At the end of the event, performers and spectators gathered along the metal border fence, reached through the narrow bars and touched hands.

“That was definitely something that was not scripted,” Sanchez said. “It was spontaneous, and I think that it stemmed from the feeling that the artistic expression left in all of us – we just wanted to touch, physically.”

Although a wall divides the two communities, she said, “we are trying to show the world that truthfully we are one people.”

As the festivities ended, Sonorans went home through the colorful but dilapidated buildings near Agua Prietas’ industrial sector, while Arizonans headed to a commercial parking lot.

“At the border everything is possible,” a banner read in Spanish.

Alvarez, one of the event’s choreographers, called the experience a whirlwind of creative inspiration.

Performers from Douglas hold hands with people in Agua Prieta after their dance performance. “La gente de Douglas y Agua Prieta are one people,” said Jenea Sanchez, director of Border Arts Corridor in Douglas. (Photo by Melina Zuniga/Cronkite News)

“The amount of deep personal connections, the sharing of stories that has happened … honestly it’s given me so much hope for humanity,” she said. “It’s a testament to how this giant fence, made of metal, is really just that. … It’s a reflection of what could be possible if our governments could participate with each other in this way.”
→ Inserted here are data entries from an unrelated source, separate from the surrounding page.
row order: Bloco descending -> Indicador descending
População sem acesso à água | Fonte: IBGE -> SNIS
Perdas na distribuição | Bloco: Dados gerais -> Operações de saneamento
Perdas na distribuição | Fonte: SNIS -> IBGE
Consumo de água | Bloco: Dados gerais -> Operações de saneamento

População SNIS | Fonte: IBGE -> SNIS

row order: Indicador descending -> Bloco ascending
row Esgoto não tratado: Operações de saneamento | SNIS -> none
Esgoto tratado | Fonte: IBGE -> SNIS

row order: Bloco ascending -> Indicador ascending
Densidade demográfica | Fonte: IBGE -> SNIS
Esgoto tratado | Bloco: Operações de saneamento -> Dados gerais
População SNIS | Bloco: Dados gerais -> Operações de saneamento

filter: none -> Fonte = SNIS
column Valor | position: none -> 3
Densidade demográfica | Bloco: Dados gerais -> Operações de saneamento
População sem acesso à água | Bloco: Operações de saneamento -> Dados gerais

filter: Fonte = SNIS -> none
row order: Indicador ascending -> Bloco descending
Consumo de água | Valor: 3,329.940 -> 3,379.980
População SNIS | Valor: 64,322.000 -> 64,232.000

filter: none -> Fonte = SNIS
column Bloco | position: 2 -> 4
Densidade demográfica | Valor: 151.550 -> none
Agua Prieta resident Carla Gonzalez, 11, wearing a traditional Mexican beauty pageant dress and accessories in a style known as China poblano – was among those who lingered after the performance.

“I hope that we can continue doing more things like this so that the children can learn that we are not two, we are one,” she said in Spanish.

“Like they say, ‘without borders.’ ”

Cronkite News reporters Lillian Donahue and Melina Zuniga contributed to this article.